Ханфштенглю сразу, как и тогда, в первый раз, показалось, что тот, о ком он уже все знает, знает об этом его знании — и потому он уставился на стенку, пока не услышал голос Шираха:
— Давайте хотя бы по именам. Не люблю, когда говорят «партайгеноссе». Эрнст, да ведь?
— Да, Бальдур.
— О чем вы думали?
— О женщинах, — спокойно ответил Ханфштенгль. Он действительно был теперь спокоен…почти. Все, что его тревожило в этом парнишке, нашло объяснение, и теперь Ханфштенгль старался только, чтоб не показать, никак не проявить то, что он к нему испытывал — жалость, сочувствие. Никакой брезгливости, нет. Мне, наверное, просто везло на таких людей, думал он. Он хорошо знал всего трех гомосексуалистов за всю жизнь — и они не вызывали у него ничего похожего на гадливость. Просто они были другие, не совсем такие, как все… ну и что?

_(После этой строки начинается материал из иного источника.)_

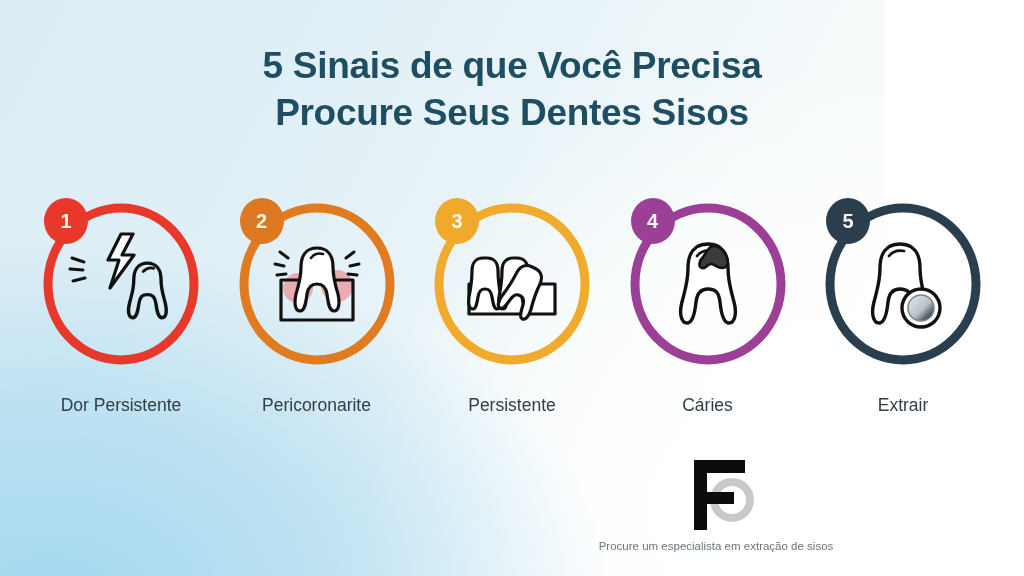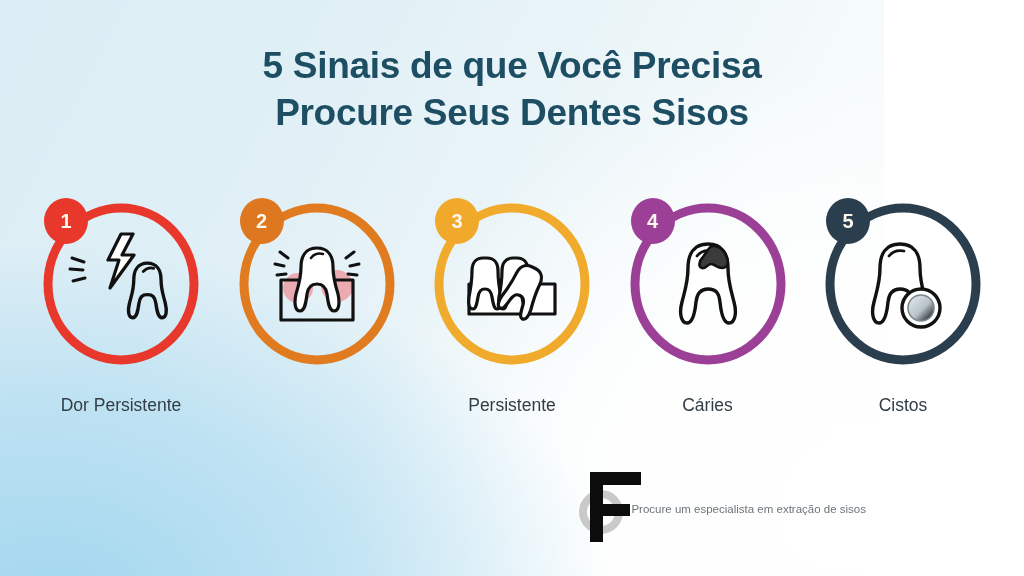"Pericoronarite" div.sign-label { html: none -> <div>Pericoronarite</div> }
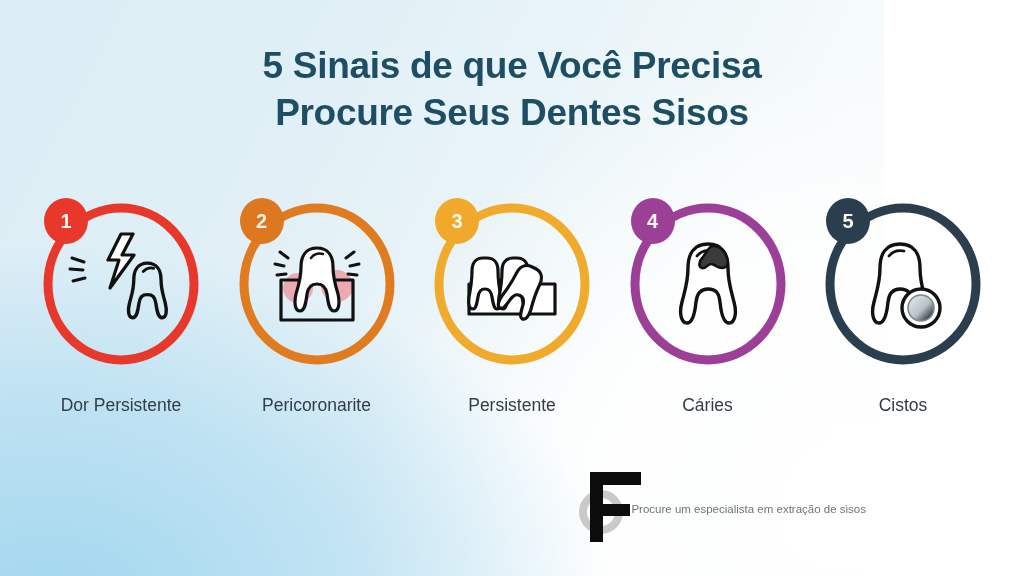"Cistos" div.sign-label { text: Cistos -> Extrair }
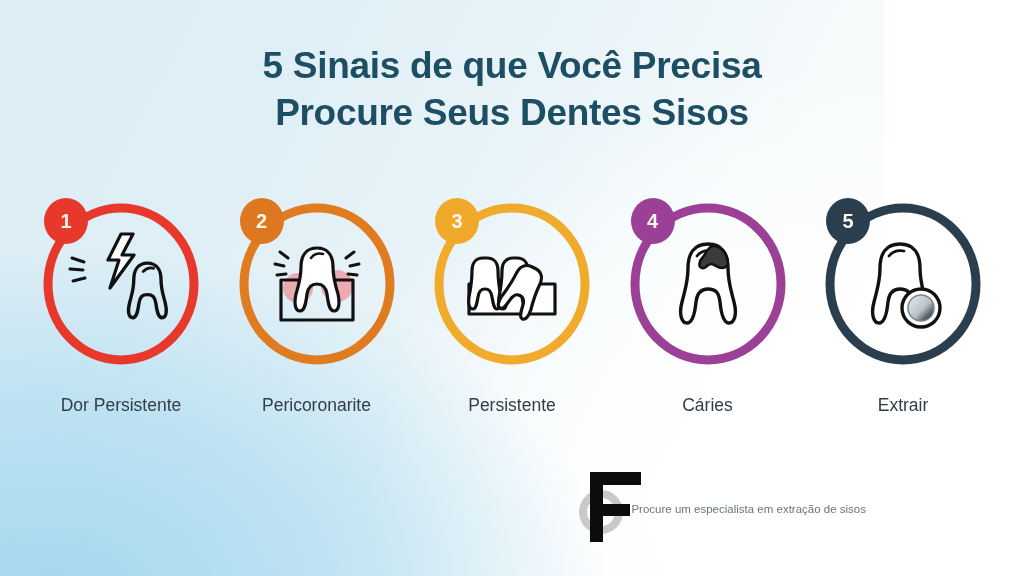"Procure um especialista em extração" .brand-block { bottom: 32px -> 22px; flex-direction: row -> column }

Гениальные люди тоже были не такие, как все. Вот и фюрер совершенно не такой, как все… Но фюрер и покойные гении не принимали сочувствия и не нуждались в жалости. Не то что эти, о которых в приличном обществе не говорят…
— А что вы думаете о женщинах?
— Я?
— Да, да.
— Я думаю, что они прекрасны, — тихо сказал Ханфштенгль, — что они прекраснейшие создания на свете, Бальдур.
— Хотел бы я быть женщиной, — тут же отозвался Ширах.
— Что?..
— Ничего, ничего. Послушайте… давайте сыграем, а?
— ЧТО?..
— Ну вон же… рояль. В четыре руки, а?
— Вам, Бальдур, до сих пор не дает покоя то, что я не дал вам стать музыкантом, когда вам было 17?
— Да я счастлив, что вы освободили меня от этой… обязанности.